S J Watson writes:
In writing Final Cut I wanted to move away slightly from the entirely domestic, urban and claustrophobic feel of Before I Go To Sleep and open the story world a little. I’m returning to my preoccupations of memory, narrative and identity, though bringing a fresh spin and new maturity to them.
The story follows a young ambitious documentary film maker whose first film was lauded and her second less so, and who is struggling with her third film. She hits on the idea of making a film about life in a small, northern village and is persuaded, against her better judgement and for reasons unknown, to film in Blackwood Bay. Once there she discovers a town shrouded in mystery and full of secrets, that threaten to engulf and ultimately destroy her. She has to dig deep to save herself, as well as the lives of others.
In researching the book, I was drawn to the idea of the way we document our lives now, on Instagram and Twitter etc., and the downsides of that, as well as the darkness that can hide in plain sight and the abuses that people can visit on their fellow humans. The sad fact is I had to tone down some of the horrific atrocities I read about, or else the book would’ve been too dark, even for me.
S. J. Watson’s first novel, Before I Go To Sleep, became a phenomenal international success and has now sold over 6,000,000 copies worldwide. It won the Crime Writers’ Association Award for Best Debut Novel and the Galaxy National Book Award for Crime Thriller of the Year.
The film of the book, starring Nicole Kidman, Colin Firth and Mark Strong, and directed by Rowan Joffe, was released in September 2014.
S. J. Watson’s second novel, Second Life, a psychological thriller, was published to acclaim in 2015.

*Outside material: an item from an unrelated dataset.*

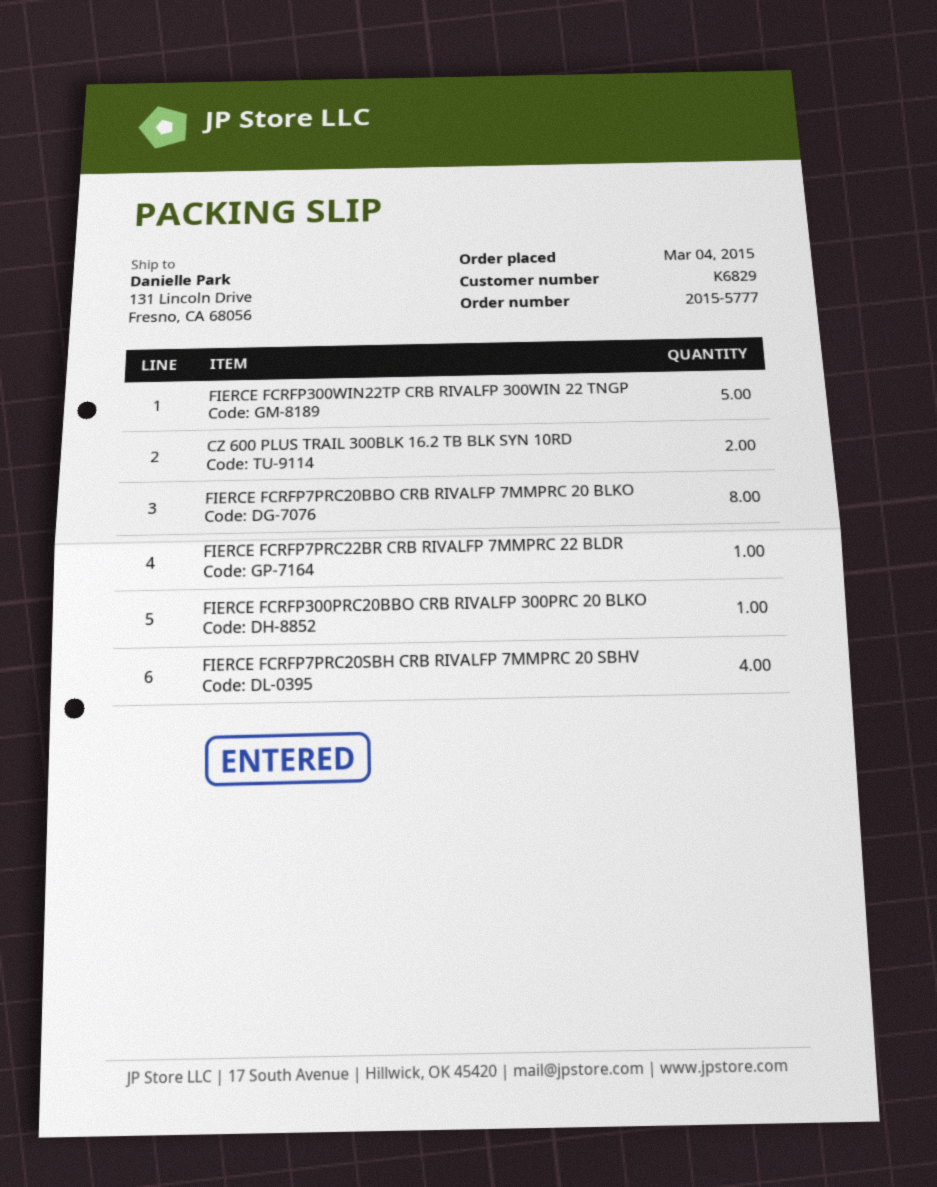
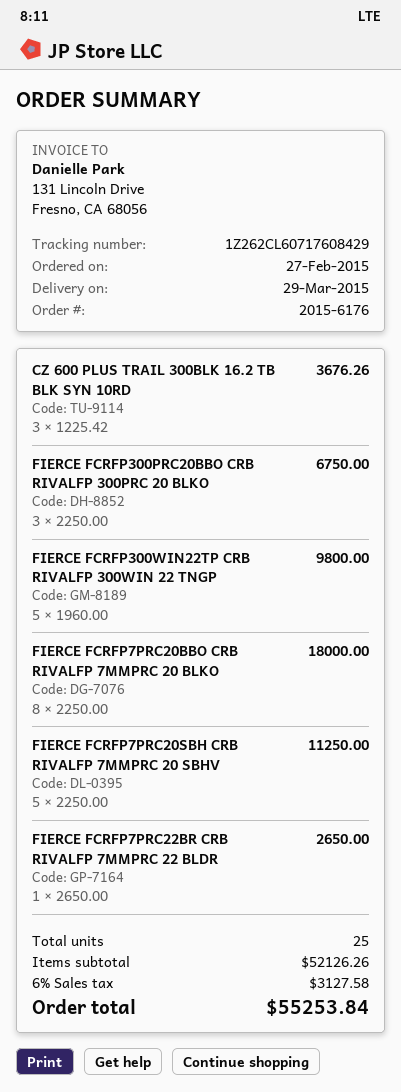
order number: 2015-5777 -> 2015-6176
order date: 2015-03-04 -> 2015-02-27
CZ 600 PLUS TRAIL 300BLK 16.2 TB BLK SYN 10RD: 2 -> 3
FIERCE FCRFP300PRC20BBO CRB RIVALFP 300PRC 20 BLKO: 1 -> 3
FIERCE FCRFP7PRC20SBH CRB RIVALFP 7MMPRC 20 SBHV: 4 -> 5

S. J. Watson was born in the Midlands and now lives in London.
This was really interesting, playing with concepts of memory and trust. Can Alex trust her own memories or anyone else’s? Why can’t she remember why she ran away?
For such a small town Blackwood Bay bristles with secrets and mysteries, rather than everyone knowing each other’s business.
The use of anonymous snippets of phone footage to plant clues and the film Alex says she’s making bring it up to date and add another dimension.
A very clever thriller that twists and turns, with an unreliable narrator and untrustworthy characters.
*I was kindly gifted a copy of this book in exchange for taking part in the blog tour but all opinions remain my own.